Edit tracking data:
•••

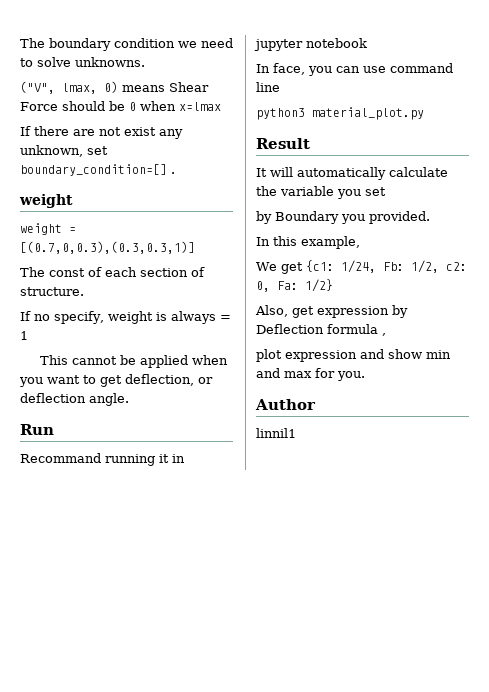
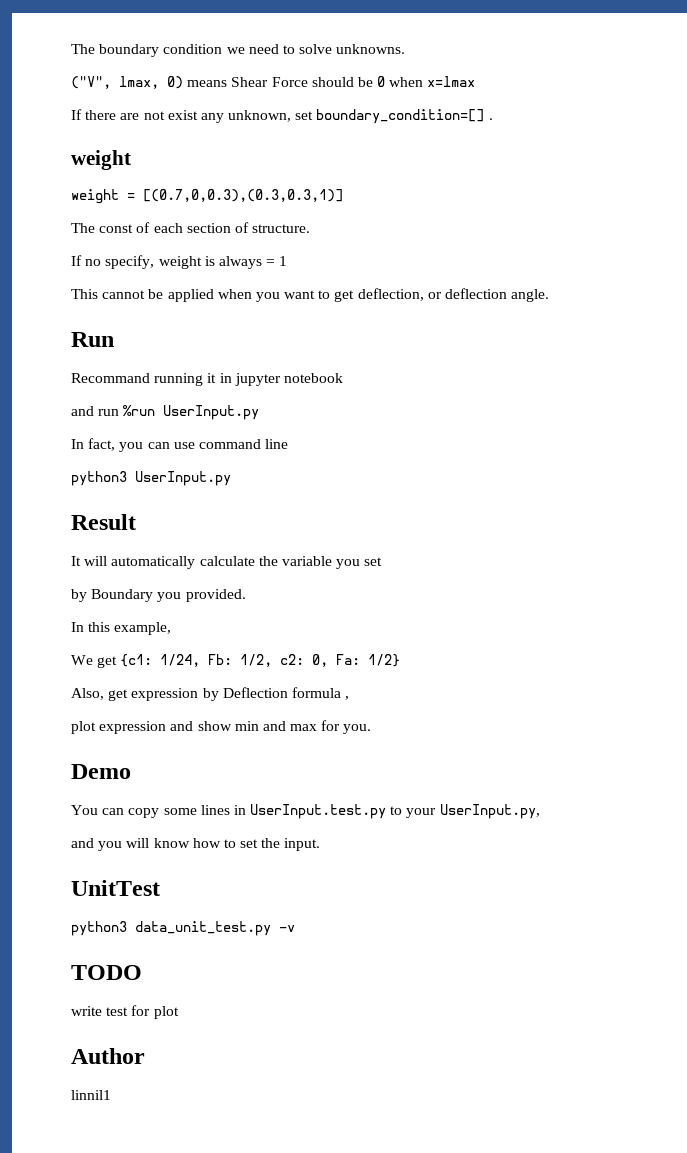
[256,63,305,75] // In face, -> [71,405,260,420] [71,438,116,451] // and run %run UserInput.py // In fact,
[312,107,424,120] material_plot.py -> [135,471,231,486] UserInput.py
(365, 376) none -> [71,764,131,779] [71,804,540,819] [71,838,321,851] [71,880,160,896] [71,921,295,936] [71,965,142,980] [71,1005,179,1019] // Demo // You can copy some lines in UserInput.test.py to your UserInput.py, // and you will know how to set the input. // UnitTest // python3 data_unit_test.py -v // TODO // write test for plot

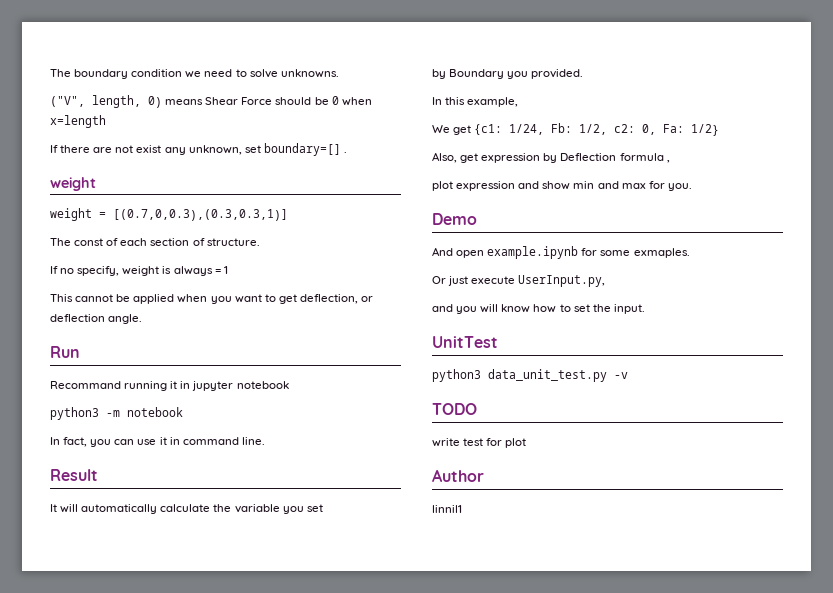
[119,76,159,89] lmax, -> [92,95,141,108] length,
[427,76,476,87] x=lmax -> [50,115,106,128] x=length
[316,109,485,124] boundary_condition=[] -> [263,143,341,156] boundary=[]
[71,405,260,420] and run %run UserInput.py -> [50,407,183,420] python3 -m notebook
[198,439,289,449] [71,471,231,486] command line // python3 UserInput.py -> [159,437,265,445] it in command line.
[71,804,437,819] You can copy some lines in UserInput.test.py to your -> [432,246,690,259] [432,276,516,286] And open example.ipynb for some exmaples. // Or just execute

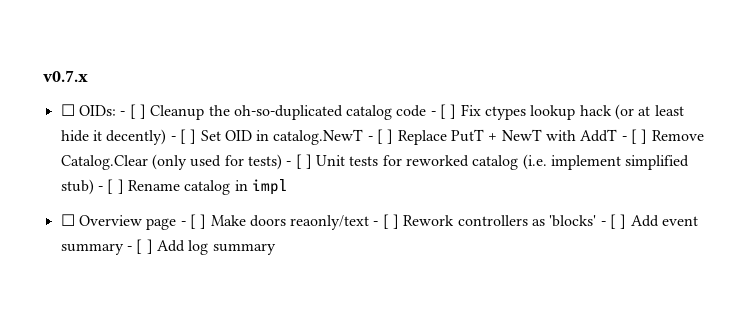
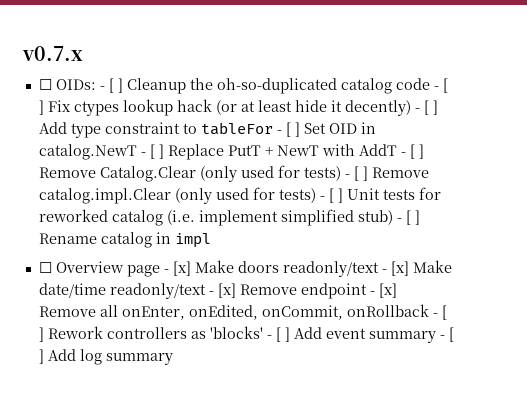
(197, 136) none -> [38,122,300,138] Add type constraint to tableFor - [ ]
(312, 161) none -> [371,167,429,178] [38,187,343,204] Remove catalog.impl.Clear (only used for tests) - [ ]
[189,214,370,230] [ ] Make doors reaonly/text -> [172,260,452,277] [38,283,397,299] [38,304,429,320] [x] Make doors readonly/text - [x] Make date/time readonly/text - [x] Remove endpoint - [x] Remove all onEnter, onEdited, onCommit, onRollback

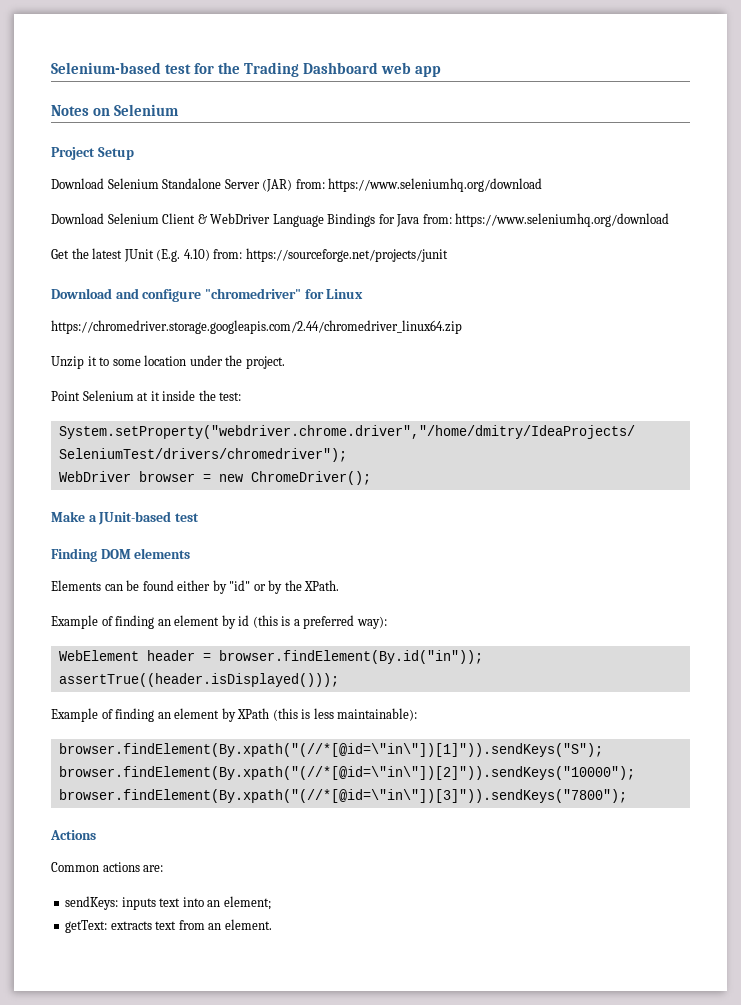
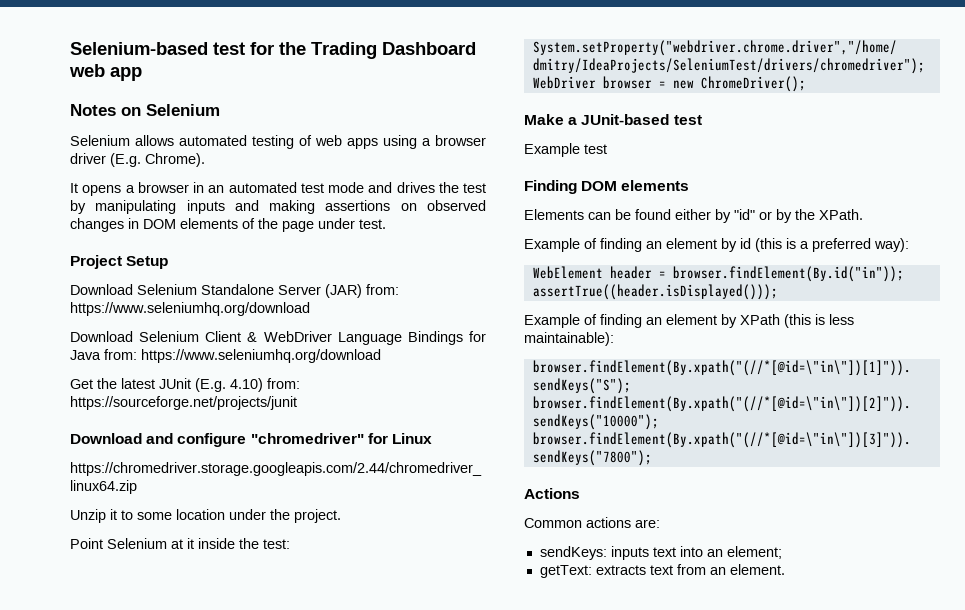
(179, 110) none -> [70,135,486,149] [70,153,205,167] [70,182,486,196] [70,200,486,214] [70,218,386,232] // Selenium allows automated testing of web apps using a browser driver (E.g. Chrome). // It opens a browser in an automated test mode and drives the test by manipulating inputs and making assertions on observed changes in DOM elements of the page under test.
(199, 517) none -> [524,143,607,157] // Example test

•••

What you will do: When a line of the records includes "copy", that line belongs in the answer.

Result of this task:
(365, 376) none -> [71,764,131,779] [71,804,540,819] [71,838,321,851] [71,880,160,896] [71,921,295,936] [71,965,142,980] [71,1005,179,1019] // Demo // You can copy some lines in UserInput.test.py to your UserInput.py, // and you will know how to set the input. // UnitTest // python3 data_unit_test.py -v // TODO // write test for plot
[71,804,437,819] You can copy some lines in UserInput.test.py to your -> [432,246,690,259] [432,276,516,286] And open example.ipynb for some exmaples. // Or just execute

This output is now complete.